### Work task
Among the records below, which lines contain the string "указать"? Report them.

******************************

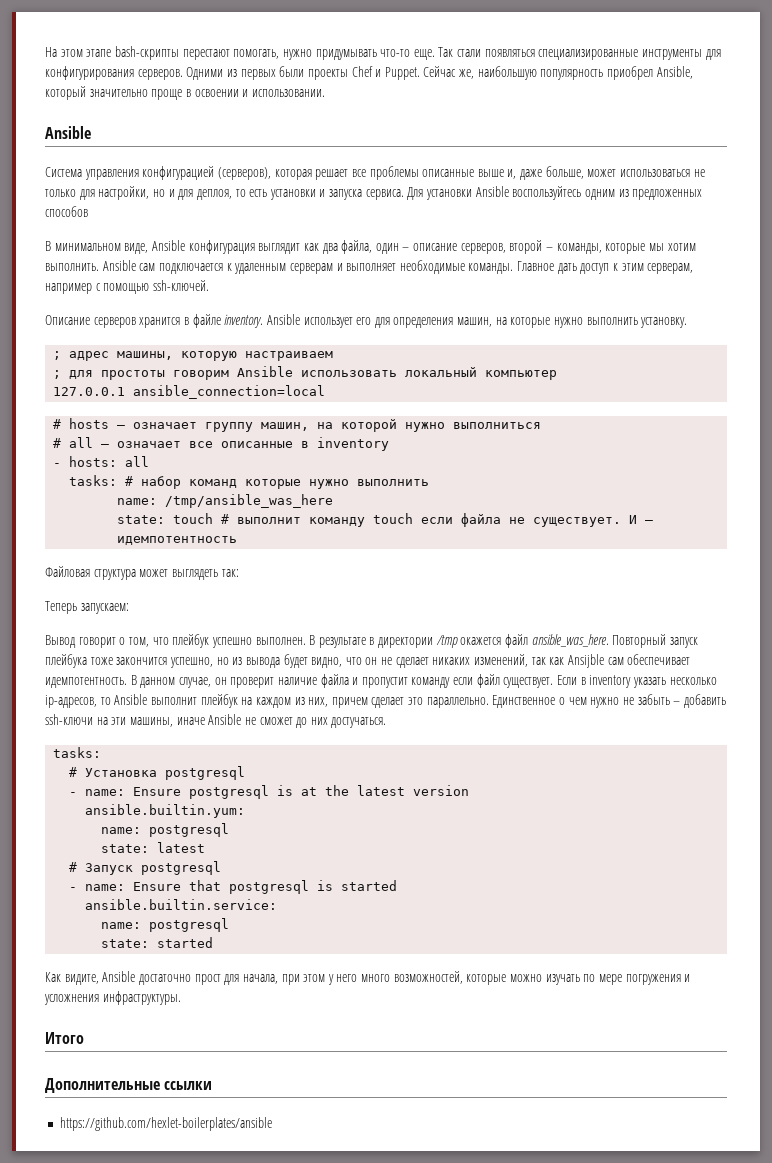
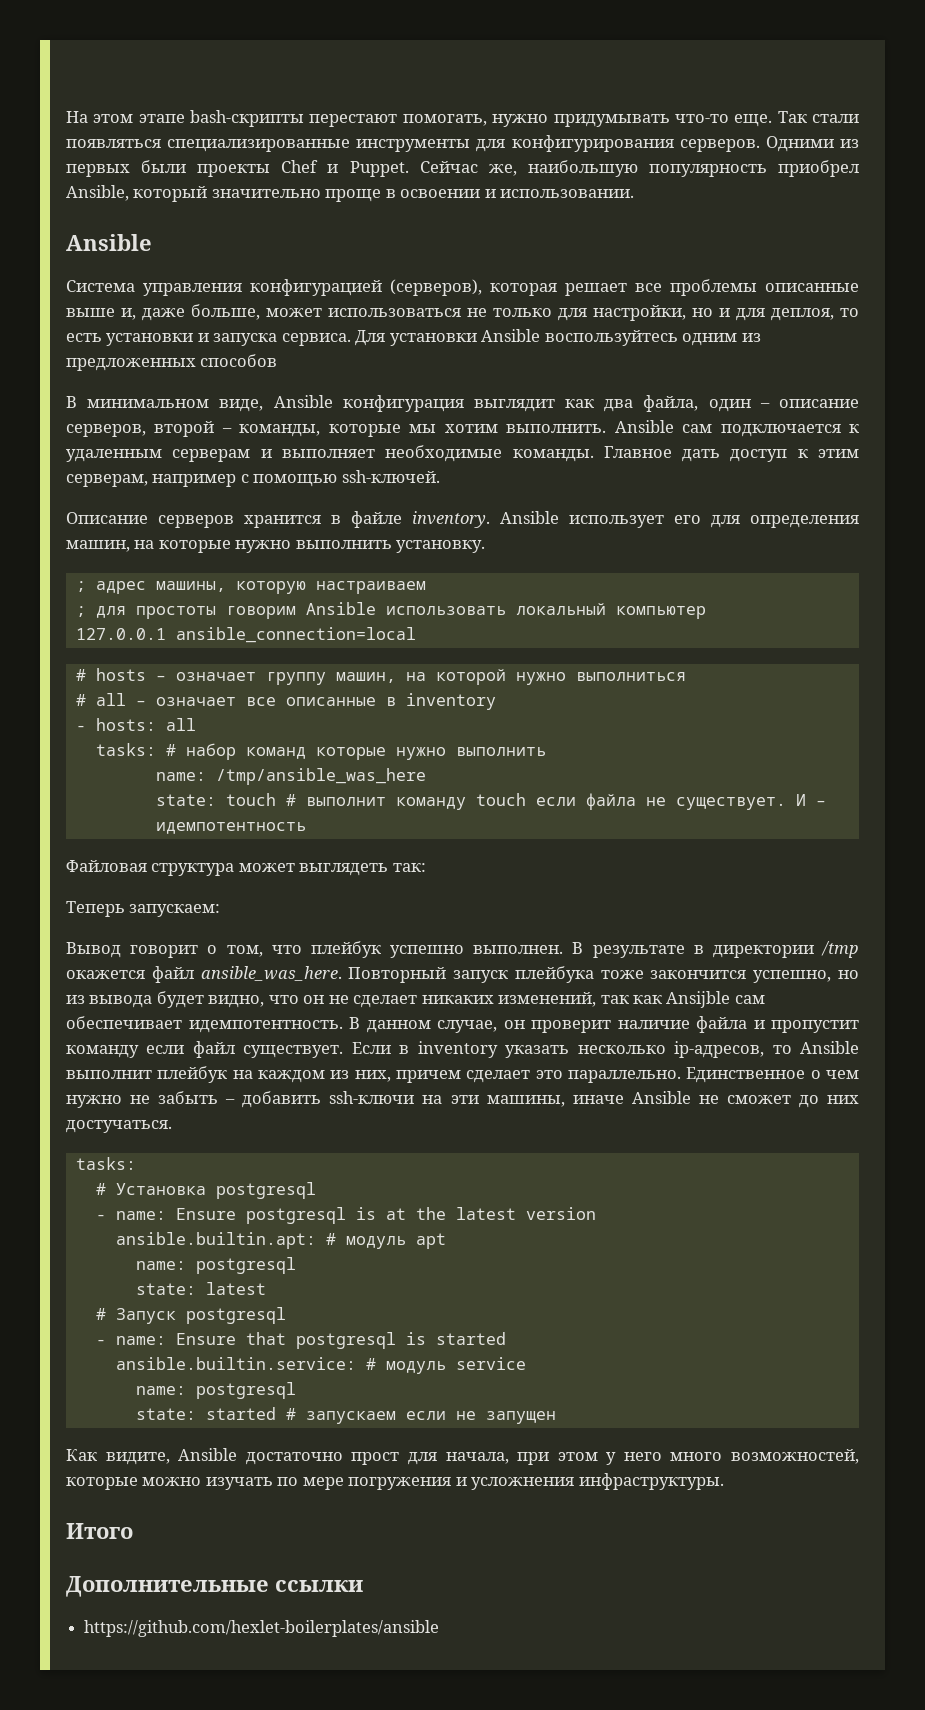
- ansible.builtin.yum:
+ ansible.builtin.apt: # модуль apt
- ansible.builtin.service:
+ ansible.builtin.service: # модуль service
- state: started
+ state: started # запускаем если не запущен

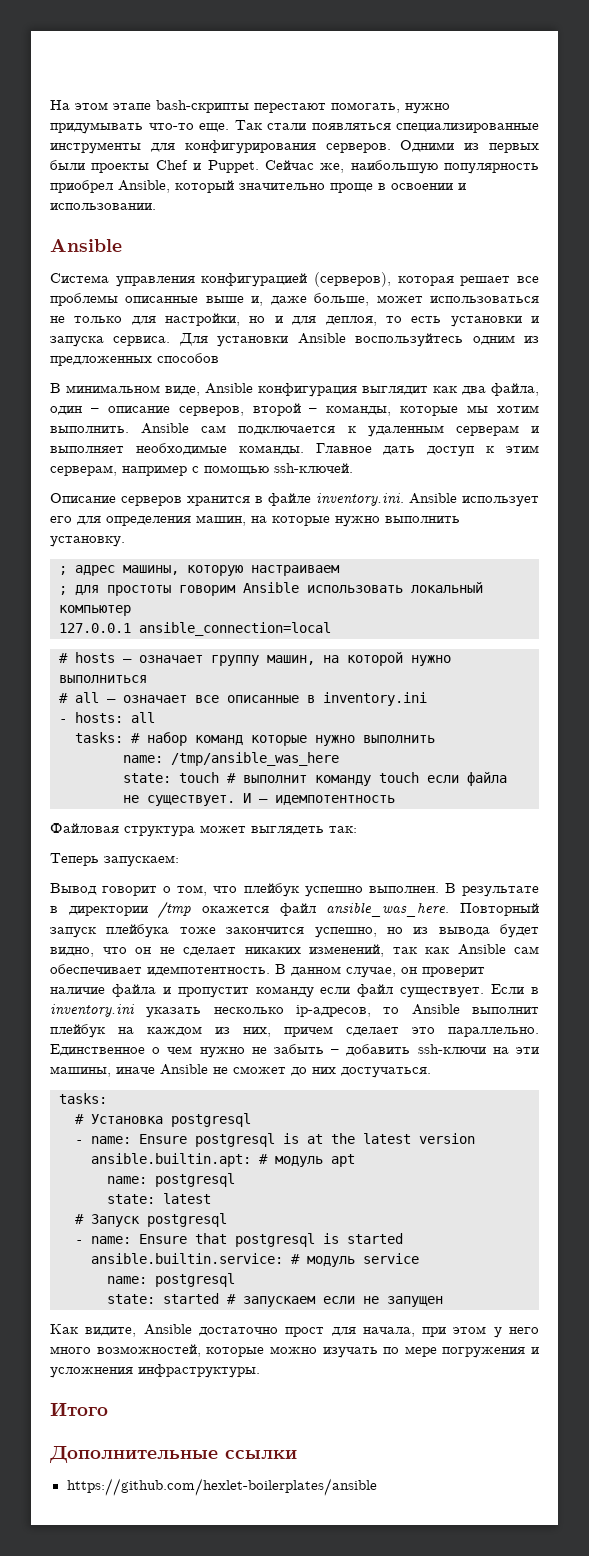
- Описание серверов хранится в файле inventory. Ansible использует его для определения машин, на которые нужно выполнить установку.
+ Описание серверов хранится в файле inventory.ini. Ansible использует его для определения машин, на которые нужно выполнить установку.
- # all – означает все описанные в inventory
+ # all – означает все описанные в inventory.ini
- Повторный запуск плейбука тоже закончится успешно, но из вывода будет видно, что он не сделает никаких изменений, так как Ansijble сам обеспечивает идемпотентность.
+ Повторный запуск плейбука тоже закончится успешно, но из вывода будет видно, что он не сделает никаких изменений, так как Ansible сам обеспечивает идемпотентность.
- Если в inventory указать несколько ip-адресов, то Ansible выполнит плейбук на каждом из них, причем сделает это параллельно.
+ Если в inventory.ini указать несколько ip-адресов, то Ansible выполнит плейбук на каждом из них, причем сделает это параллельно.

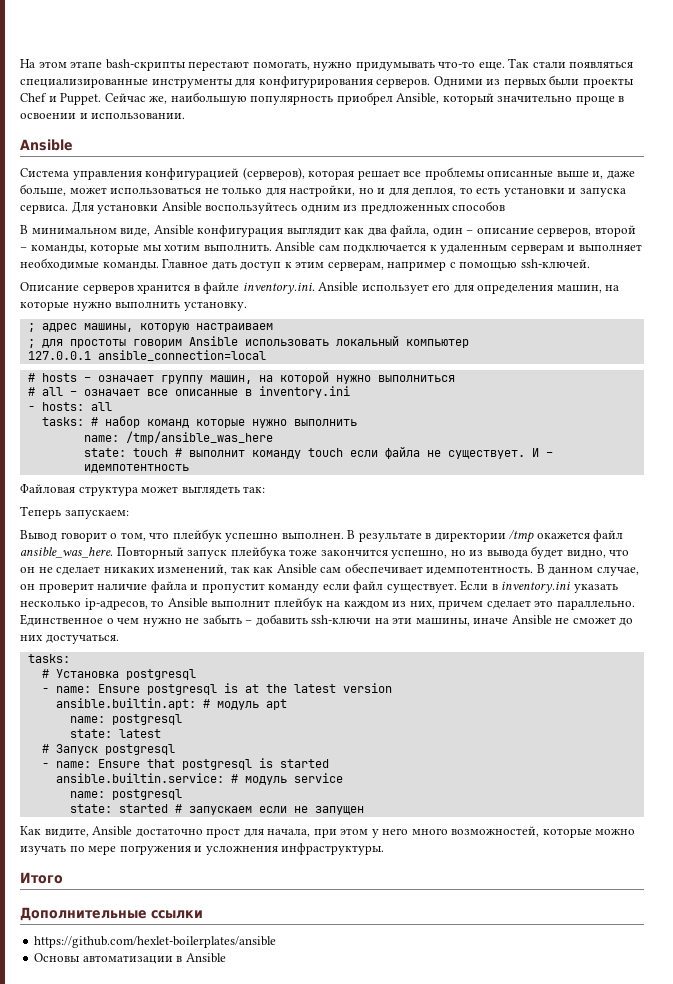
+ Основы автоматизации в Ansible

******************************

### Answer to the exercise
- Если в inventory указать несколько ip-адресов, то Ansible выполнит плейбук на каждом из них, причем сделает это параллельно.
+ Если в inventory.ini указать несколько ip-адресов, то Ansible выполнит плейбук на каждом из них, причем сделает это параллельно.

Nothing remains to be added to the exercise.